>>

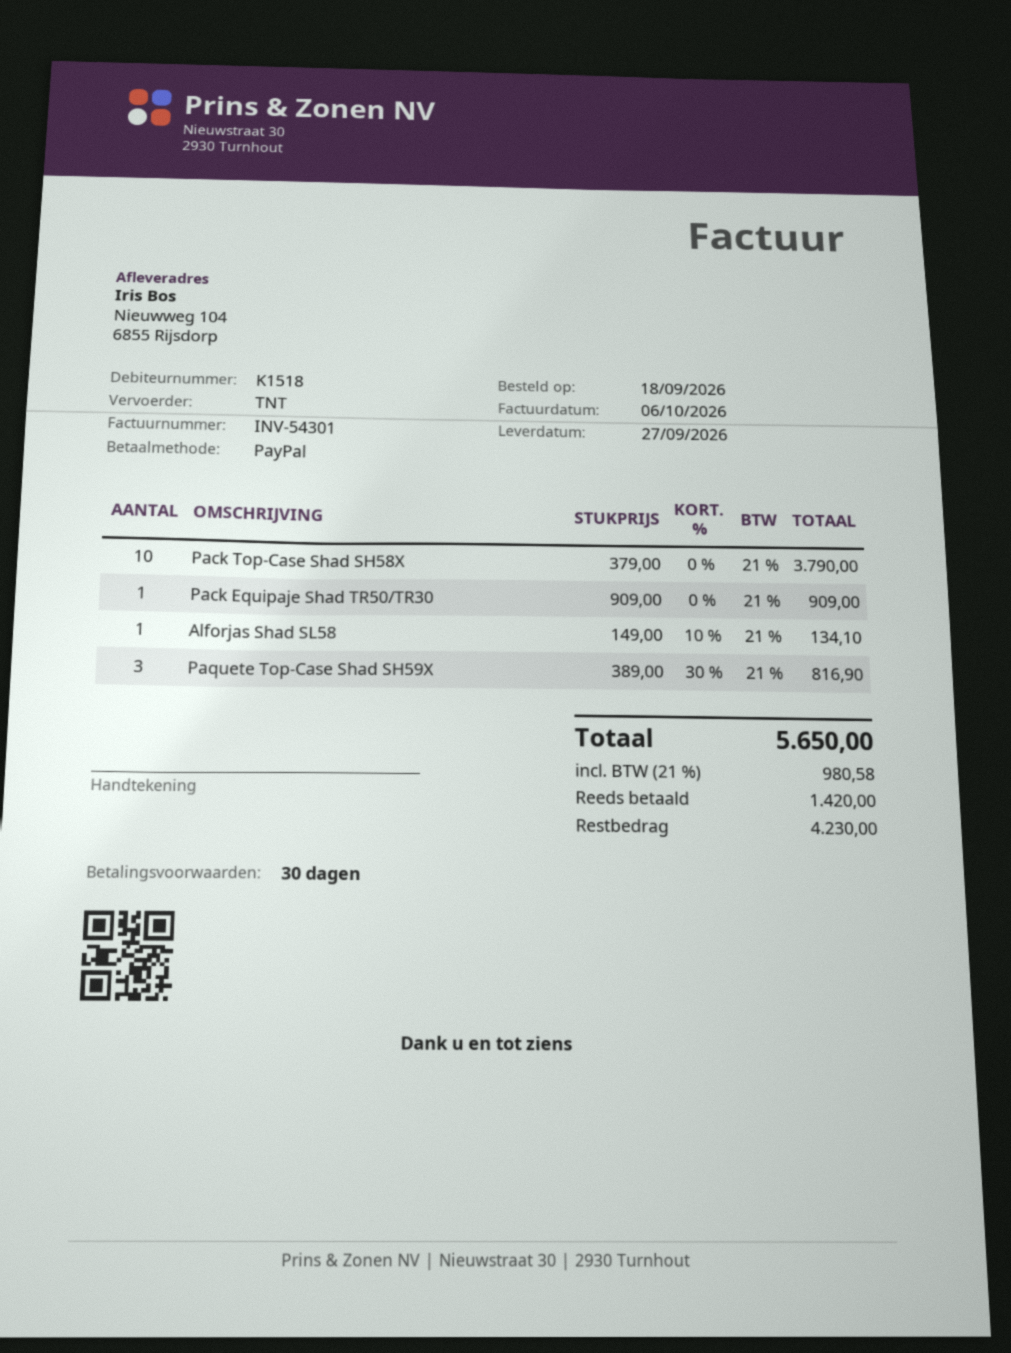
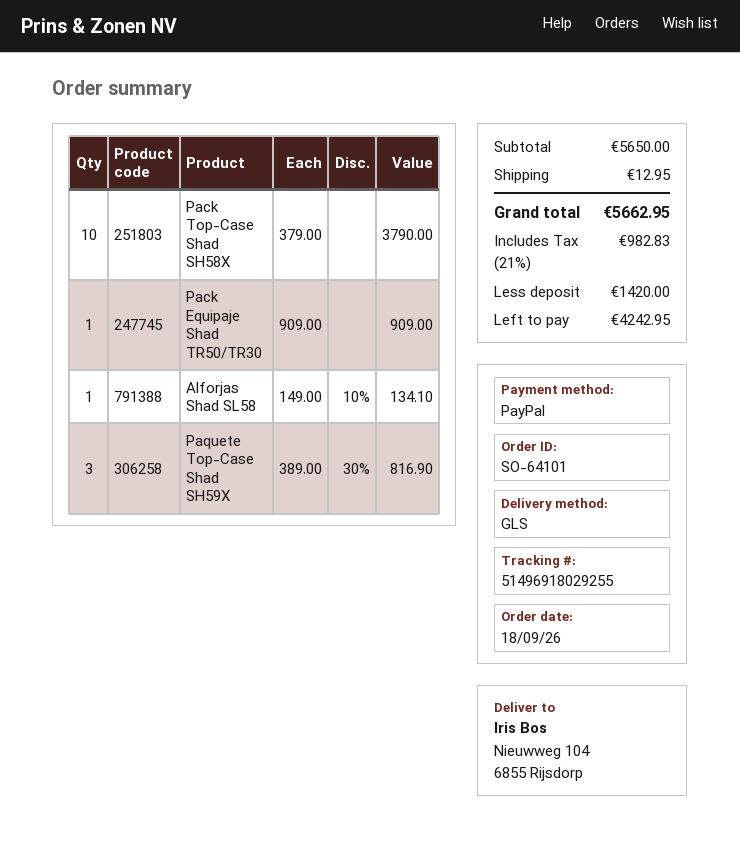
shipping method: TNT -> GLS
shipping: none -> 12.95
tax: 21% = 980.58 -> 21% = 982.83
total: 5650.00 -> 5662.95
balance: 4230.00 -> 4242.95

<<

Across the whole listing, reproduce each line verbatim and exclude every picture.

shipping method: TNT -> GLS
shipping: none -> 12.95
tax: 21% = 980.58 -> 21% = 982.83
total: 5650.00 -> 5662.95
balance: 4230.00 -> 4242.95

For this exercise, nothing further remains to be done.